▶ What is being asked
With the pictures left out, write out the records verbatim.

▶ Source records

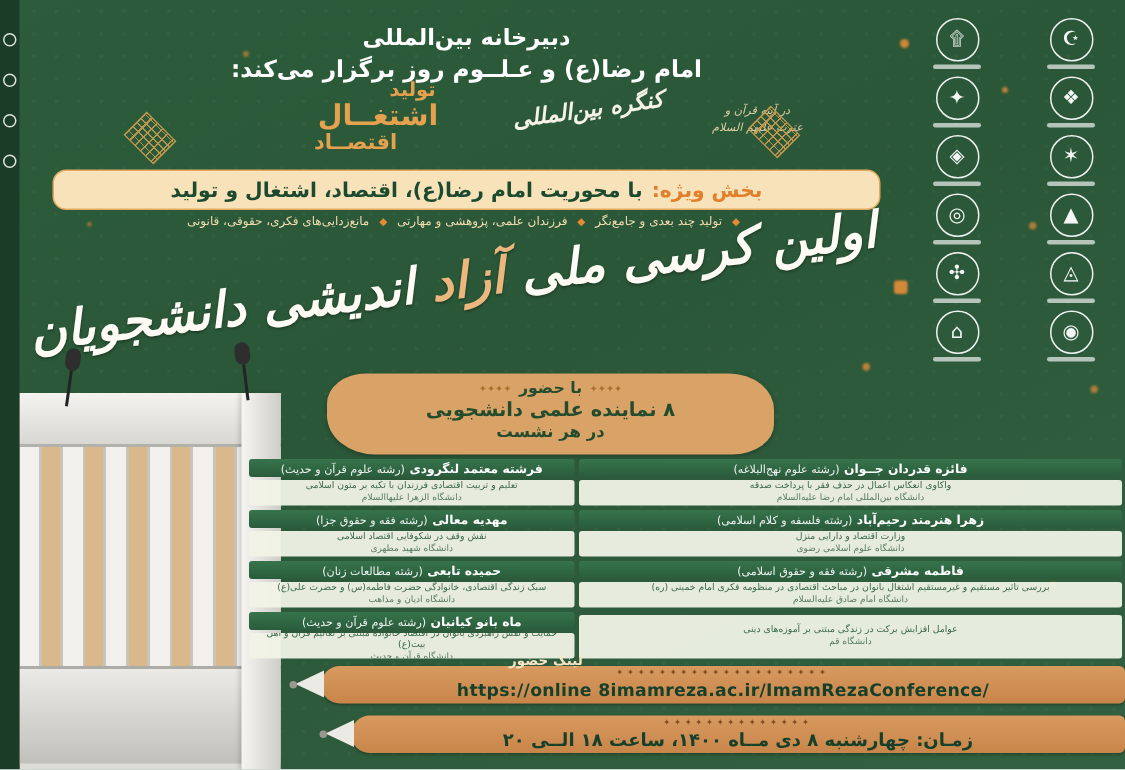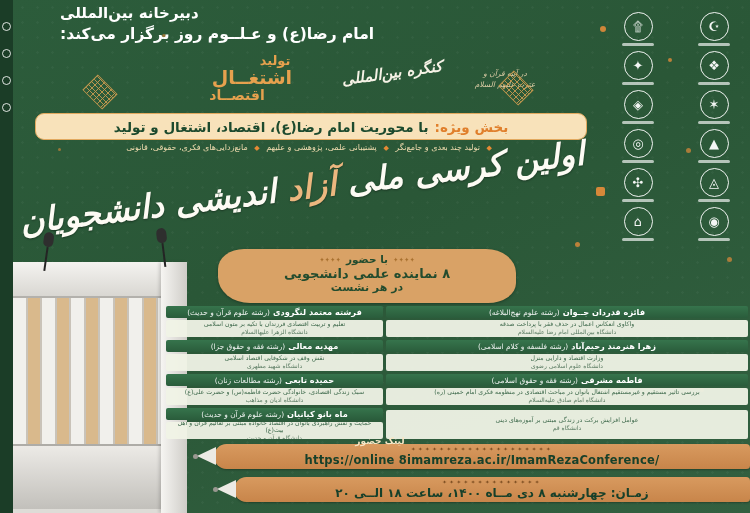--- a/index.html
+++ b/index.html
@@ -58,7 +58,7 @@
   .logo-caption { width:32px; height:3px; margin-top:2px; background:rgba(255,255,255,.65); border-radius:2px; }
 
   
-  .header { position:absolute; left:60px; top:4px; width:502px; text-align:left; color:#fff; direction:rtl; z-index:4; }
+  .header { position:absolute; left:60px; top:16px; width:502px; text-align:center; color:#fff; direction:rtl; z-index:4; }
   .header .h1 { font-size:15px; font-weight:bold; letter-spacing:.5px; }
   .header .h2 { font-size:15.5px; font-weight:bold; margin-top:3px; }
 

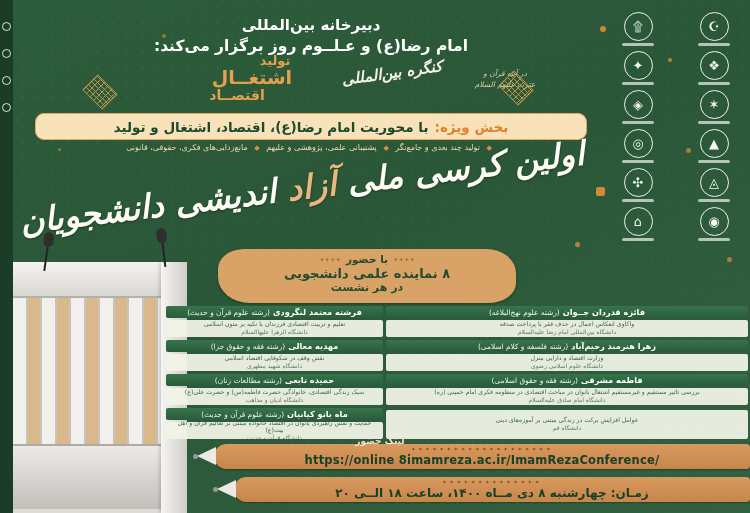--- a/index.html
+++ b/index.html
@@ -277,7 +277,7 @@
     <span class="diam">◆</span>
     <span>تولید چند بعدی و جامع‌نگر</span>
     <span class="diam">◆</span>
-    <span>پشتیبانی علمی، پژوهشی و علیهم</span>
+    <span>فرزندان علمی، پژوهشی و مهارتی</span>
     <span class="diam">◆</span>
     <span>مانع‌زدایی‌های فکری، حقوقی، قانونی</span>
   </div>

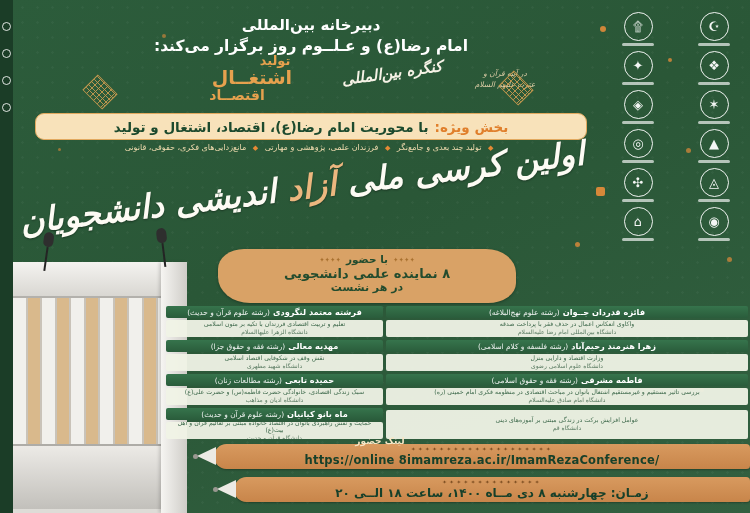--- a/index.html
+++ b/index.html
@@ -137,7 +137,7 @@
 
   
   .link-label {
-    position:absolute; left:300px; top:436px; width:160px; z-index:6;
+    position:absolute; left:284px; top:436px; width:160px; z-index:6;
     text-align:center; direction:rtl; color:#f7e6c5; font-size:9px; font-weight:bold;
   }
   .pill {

▶ Answer for the task
--- a/index.html
+++ b/index.html
@@ -58,7 +58,7 @@
   .logo-caption { width:32px; height:3px; margin-top:2px; background:rgba(255,255,255,.65); border-radius:2px; }
 
   
-  .header { position:absolute; left:60px; top:4px; width:502px; text-align:left; color:#fff; direction:rtl; z-index:4; }
+  .header { position:absolute; left:60px; top:16px; width:502px; text-align:center; color:#fff; direction:rtl; z-index:4; }
   .header .h1 { font-size:15px; font-weight:bold; letter-spacing:.5px; }
   .header .h2 { font-size:15.5px; font-weight:bold; margin-top:3px; }
 

--- a/index.html
+++ b/index.html
@@ -277,7 +277,7 @@
     <span class="diam">◆</span>
     <span>تولید چند بعدی و جامع‌نگر</span>
     <span class="diam">◆</span>
-    <span>پشتیبانی علمی، پژوهشی و علیهم</span>
+    <span>فرزندان علمی، پژوهشی و مهارتی</span>
     <span class="diam">◆</span>
     <span>مانع‌زدایی‌های فکری، حقوقی، قانونی</span>
   </div>

--- a/index.html
+++ b/index.html
@@ -137,7 +137,7 @@
 
   
   .link-label {
-    position:absolute; left:300px; top:436px; width:160px; z-index:6;
+    position:absolute; left:284px; top:436px; width:160px; z-index:6;
     text-align:center; direction:rtl; color:#f7e6c5; font-size:9px; font-weight:bold;
   }
   .pill {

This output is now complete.